An angry John resolves to travel to London to find her, which is a mini-story explored in the final two songs: 'Shirley' opens with a kindly car driver picking up John while he is hitch-hiking to the nation's capital, but who turns out to be a 'Mrs. Robinson' style bunny boiler, who it is implied tries to seduce John, and becomes violent when he spurns her advances. It's a cracking song with a real Martha & The Muffins new-wave vibe, making it stand apart from the other songs on the LP. The finale, 'Goodbye Karen', sees John in London for two days, trying (and failing) to find his girlfriend. Despite some plot holes with the song - Karen's parents don't seem to realise she has run away, John's own parents seem unconcerned at him going missing - it's a wistful comment on whether you are really in love with someone and whether a relationship is worth the hassle. It seems in this instance, it's not, and John admits defeat in his mission, returning home alone, but with the sense that things will hopefully get better.

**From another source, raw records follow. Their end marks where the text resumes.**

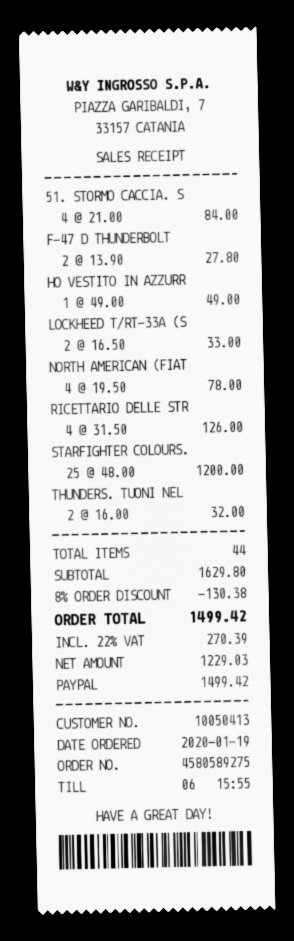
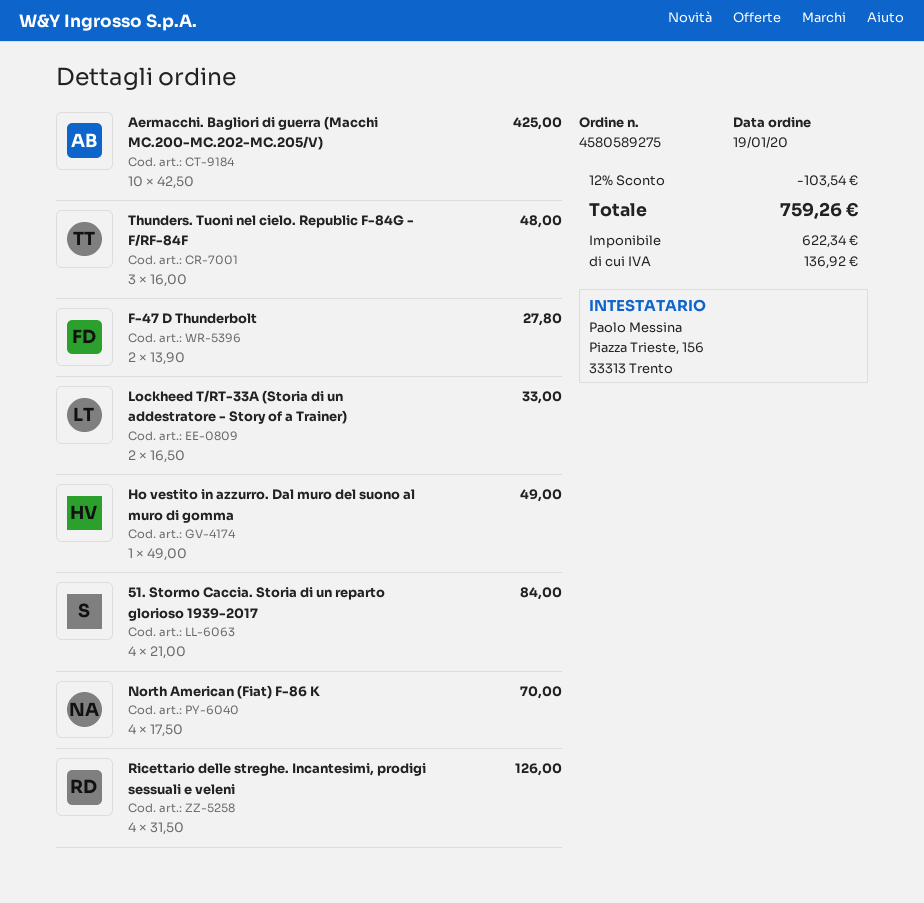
NORTH AMERICAN (FIAT: 4 x 19.50 = 78.00 -> 4 x 17.50 = 70.00
STARFIGHTER COLOURS.: 25 x 48.00 = 1200.00 -> none
THUNDERS. TUONI NEL: 2 x 16.00 = 32.00 -> 3 x 16.00 = 48.00
Aermacchi. Bagliori di guerra (Macchi MC.200-MC.202-MC.205/V): none -> 10 x 42.50 = 425.00
discount: 8% = 130.38 -> 12% = 103.54
net: 1229.03 -> 622.34
tax: 270.39 -> 136.92
total: 1499.42 -> 759.26

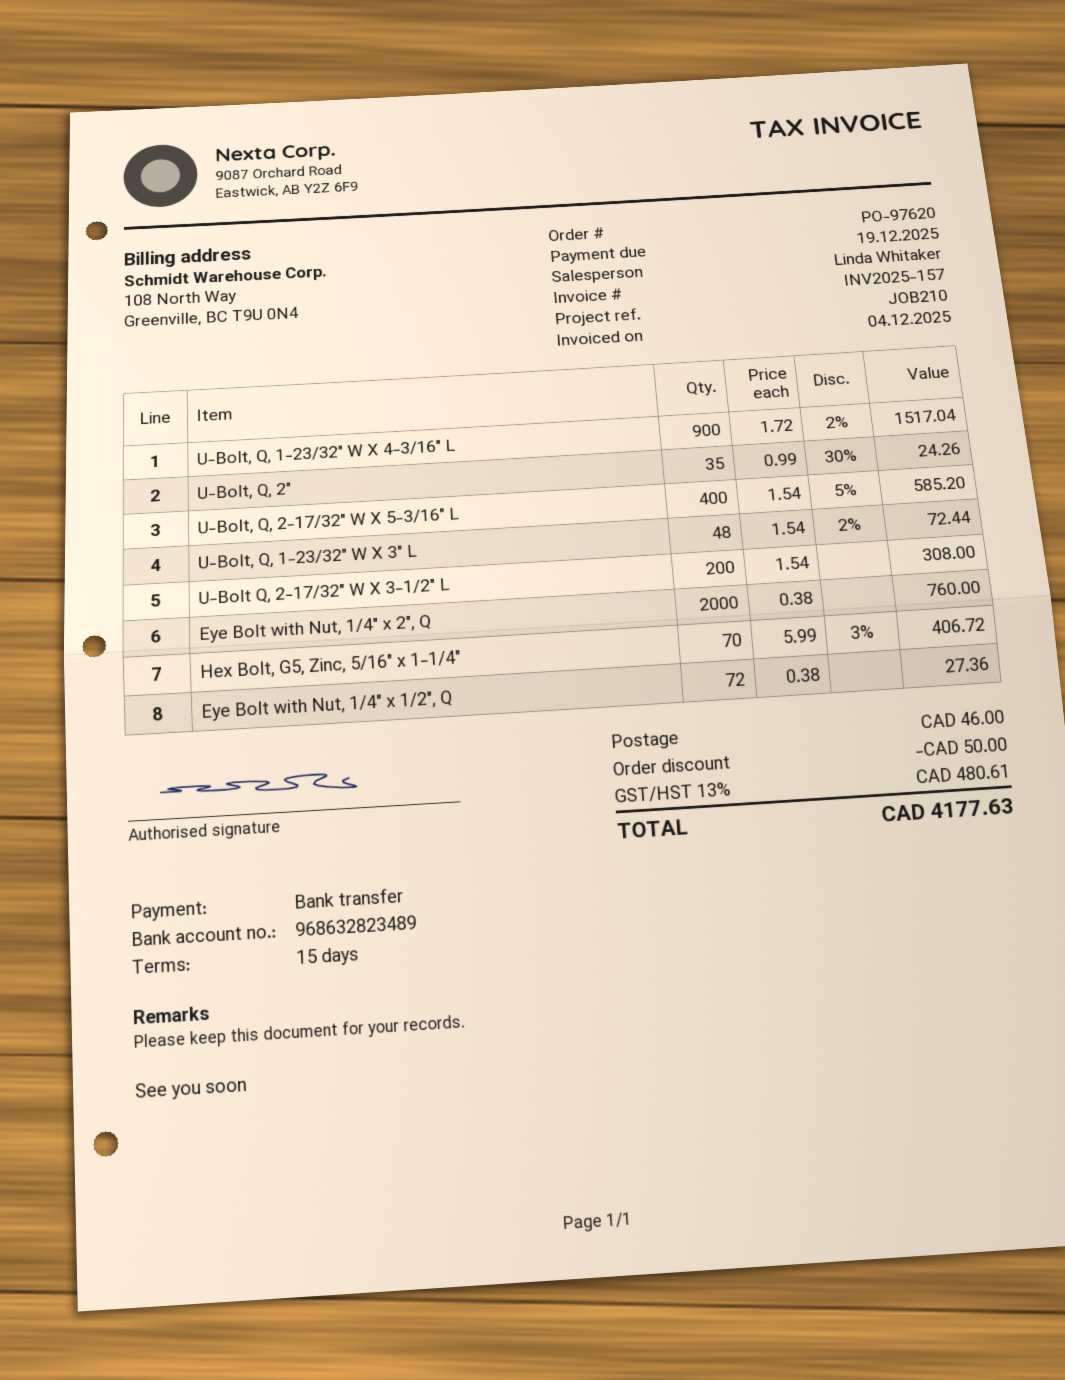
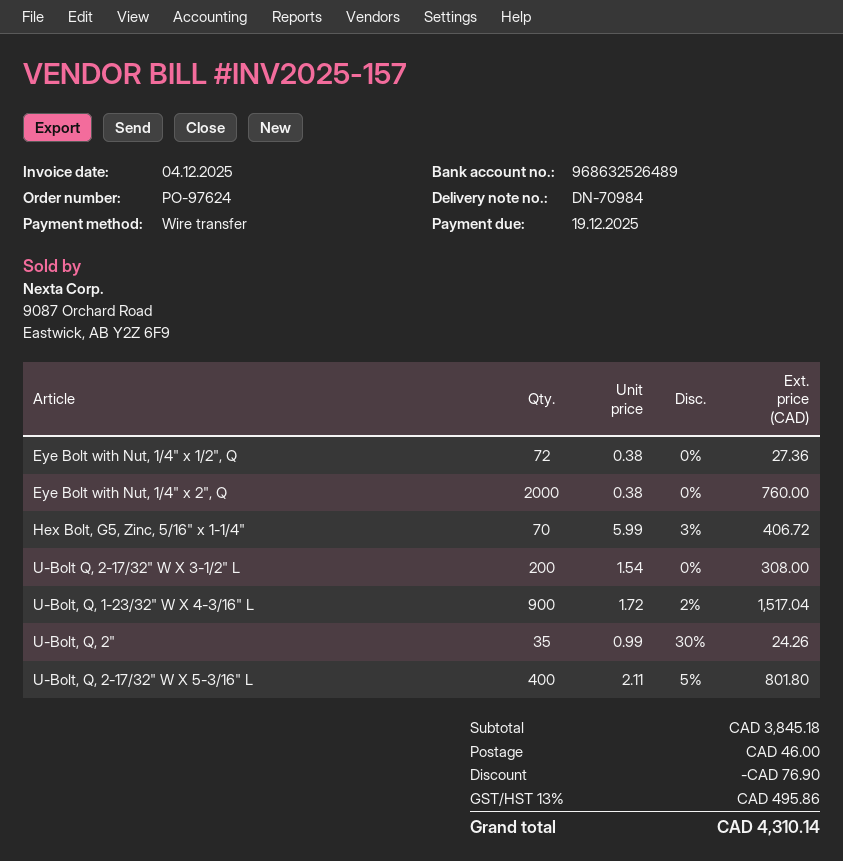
order number: PO-97620 -> PO-97624
bank account: 968632823489 -> 968632526489
U-Bolt, Q, 2-17/32" W X 5-3/16" L: 400 x 1.54 - 5% = 585.20 -> 400 x 2.11 - 5% = 801.80
U-Bolt, Q, 1-23/32" W X 3" L: 48 x 1.54 - 2% = 72.44 -> none
discount: 50.00 -> 76.90
tax: 13% = 480.61 -> 13% = 495.86
total: 4177.63 -> 4310.14

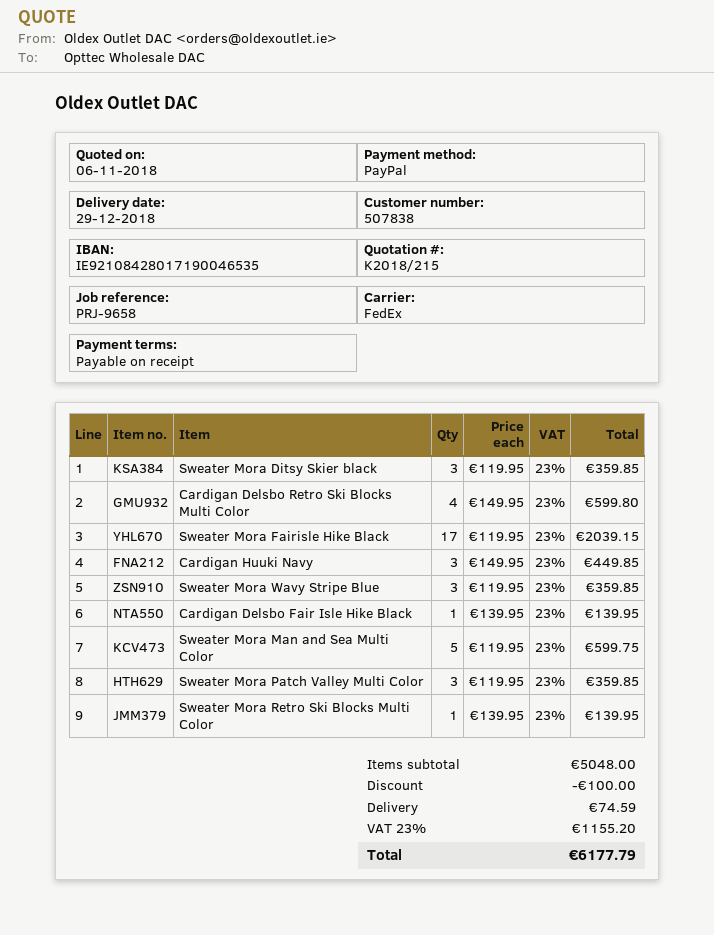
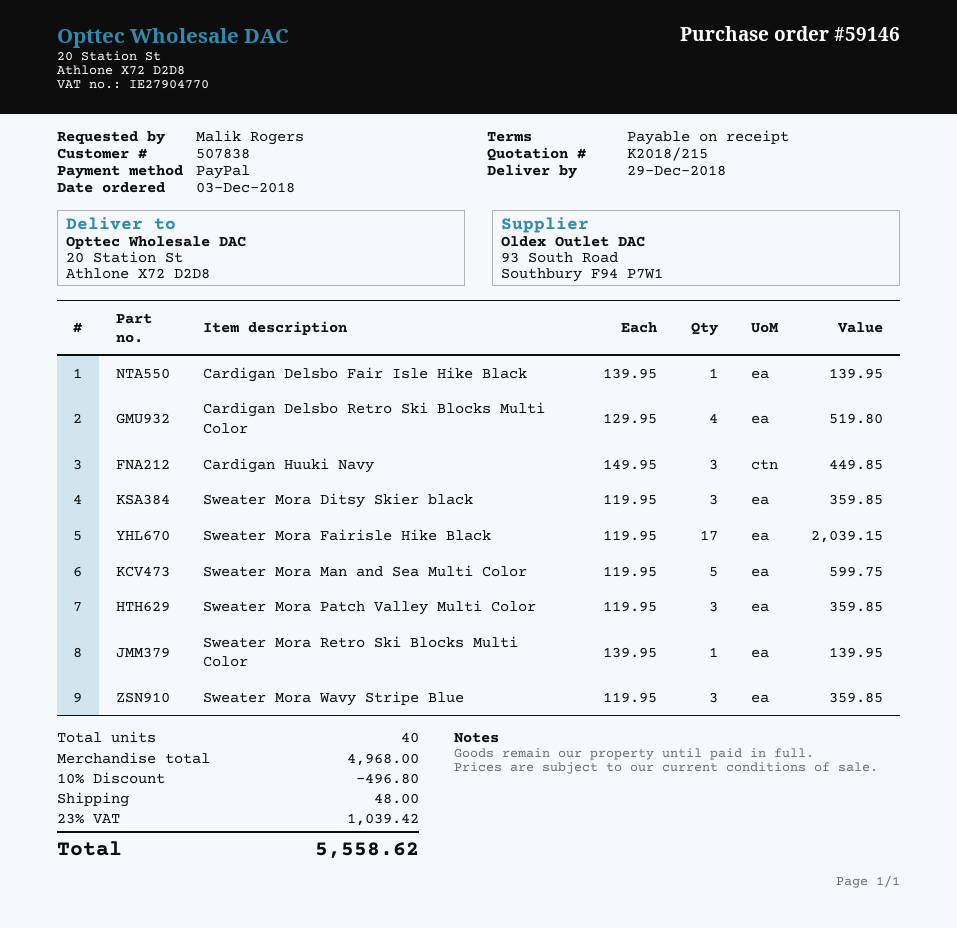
Cardigan Delsbo Retro Ski Blocks Multi Color: 4 x 149.95 = 599.80 -> 4 x 129.95 = 519.80
subtotal: 5048.00 -> 4968.00
discount: 100.00 -> 496.80
shipping: 74.59 -> 48.00
tax: 23% = 1155.20 -> 23% = 1039.42
total: 6177.79 -> 5558.62

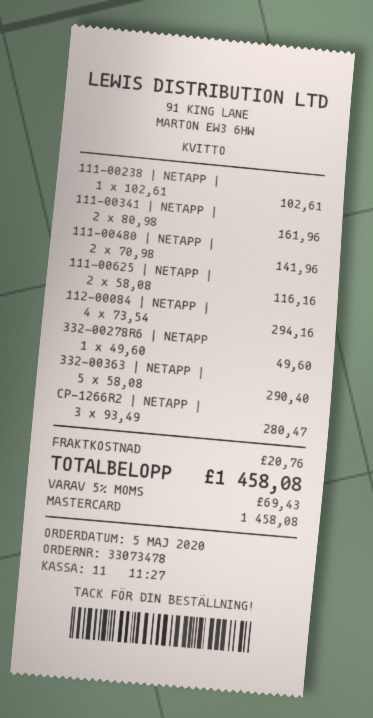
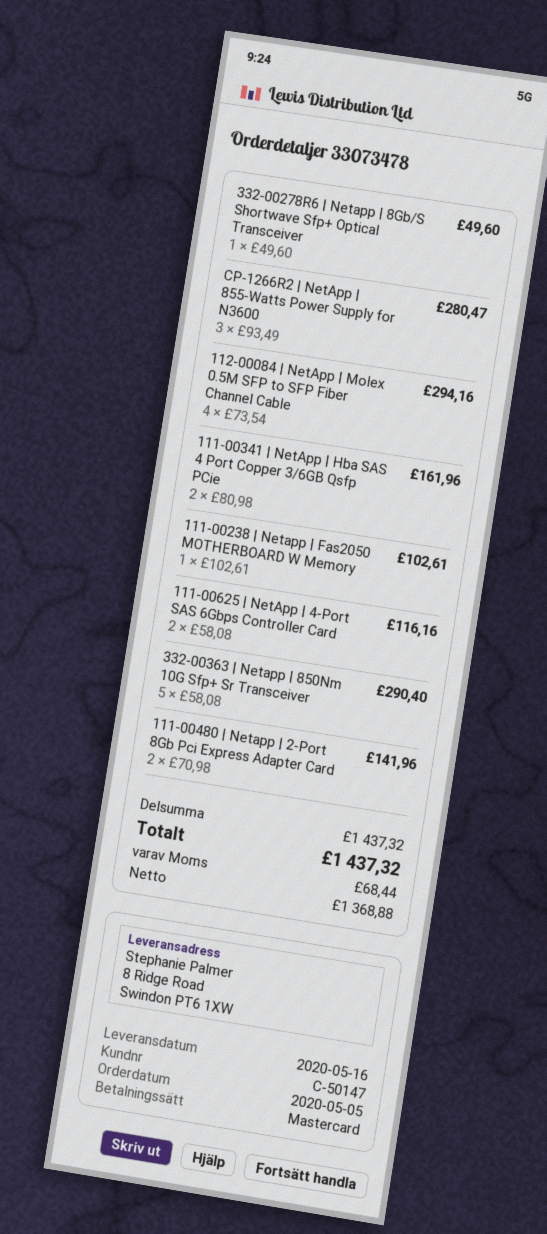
shipping: 20.76 -> none
tax: 69.43 -> 68.44
total: 1458.08 -> 1437.32

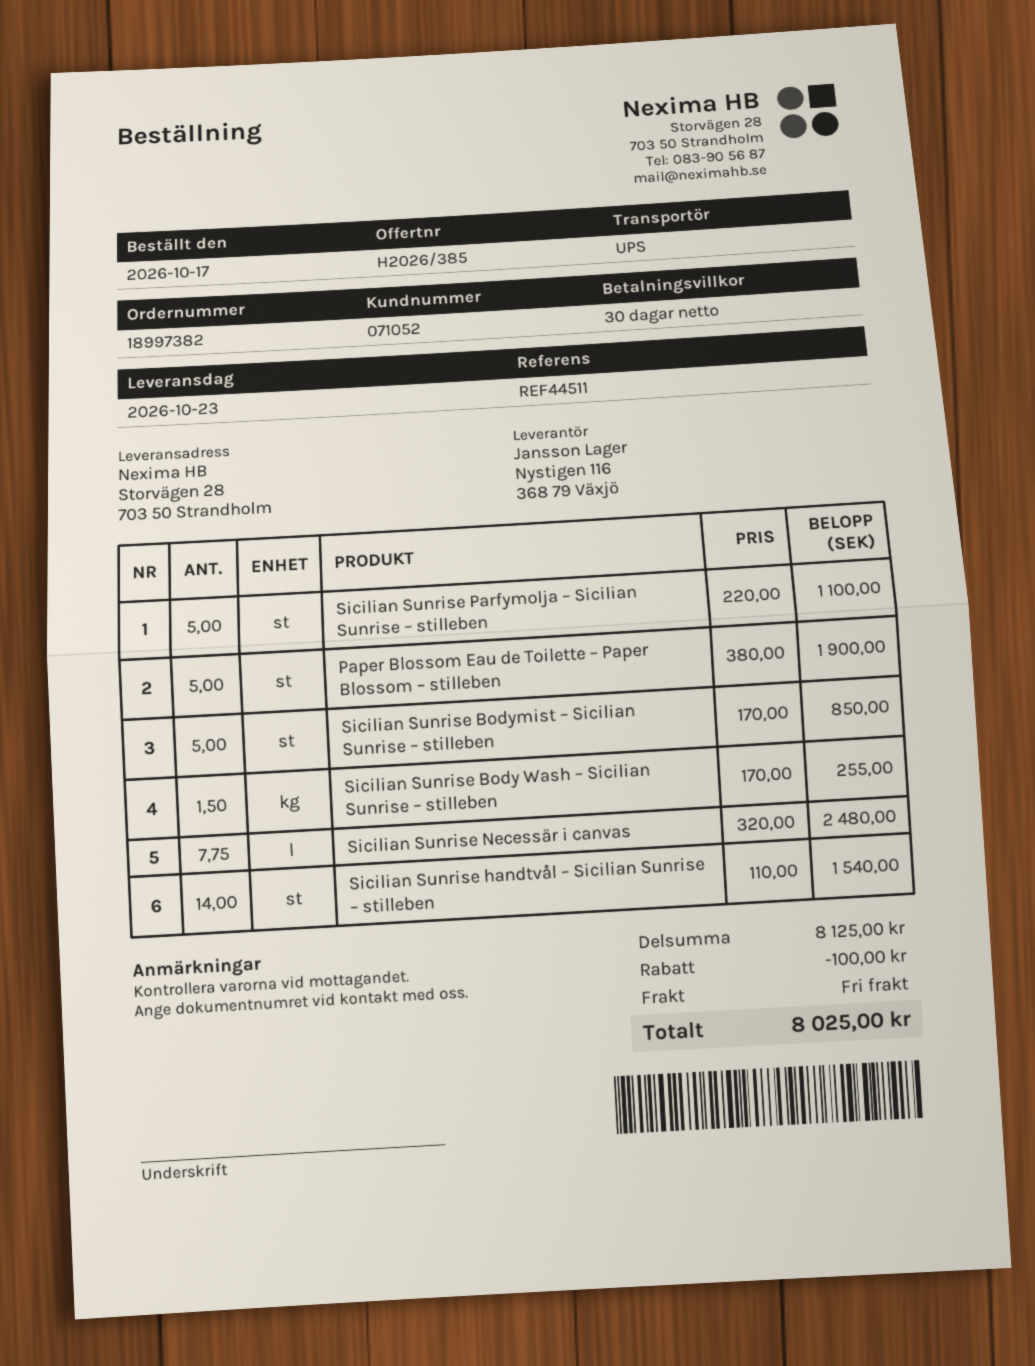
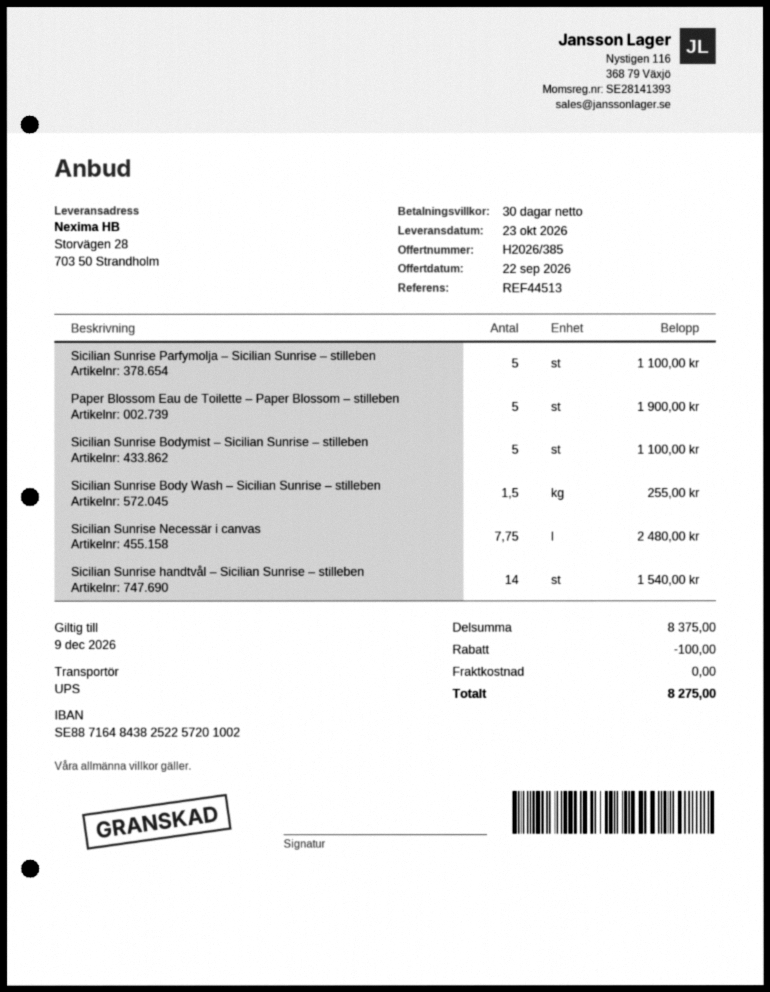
reference: REF44511 -> REF44513
Sicilian Sunrise Bodymist – Sicilian Sunrise – stilleben: 5 for 850.00 -> 5 for 1100.00
subtotal: 8125.00 -> 8375.00
total: 8025.00 -> 8275.00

Viewed in this way, the album seems quite depressing, but it's anything but. Infused with a wry humour, as well as some fantastic rhyming couplets, this album is a true unsung classic. Despite only selling around 15,000 copies when first released, it was reissued on CD a few years back, which means there's not really an excuse for not owning it. Which I wholeheartedly recommend you do. And for fans of John Shuttleworth, there's the enduring dilemma of whether Shuttleworth is in fact an older version of Jilted John - they're both from Sheffield, both have a love of music (even if Shuttleworth's odes to the mundanities of modern life are a world away from the teenage angst of Jilted John). In much the same way that Patrick McGoohan's character John Drake in the 60s drama 'Danger Man' was the same as that in the later sci-fi weirdathon 'The Prisoner', it's an intriguing idea.
It is an album that, 35 years after it was released, still stands the test of time today, and while we're in an era a million miles away from the buying public that lapped up the concept albums of the 70s, it definitely deserves your attention in 2013.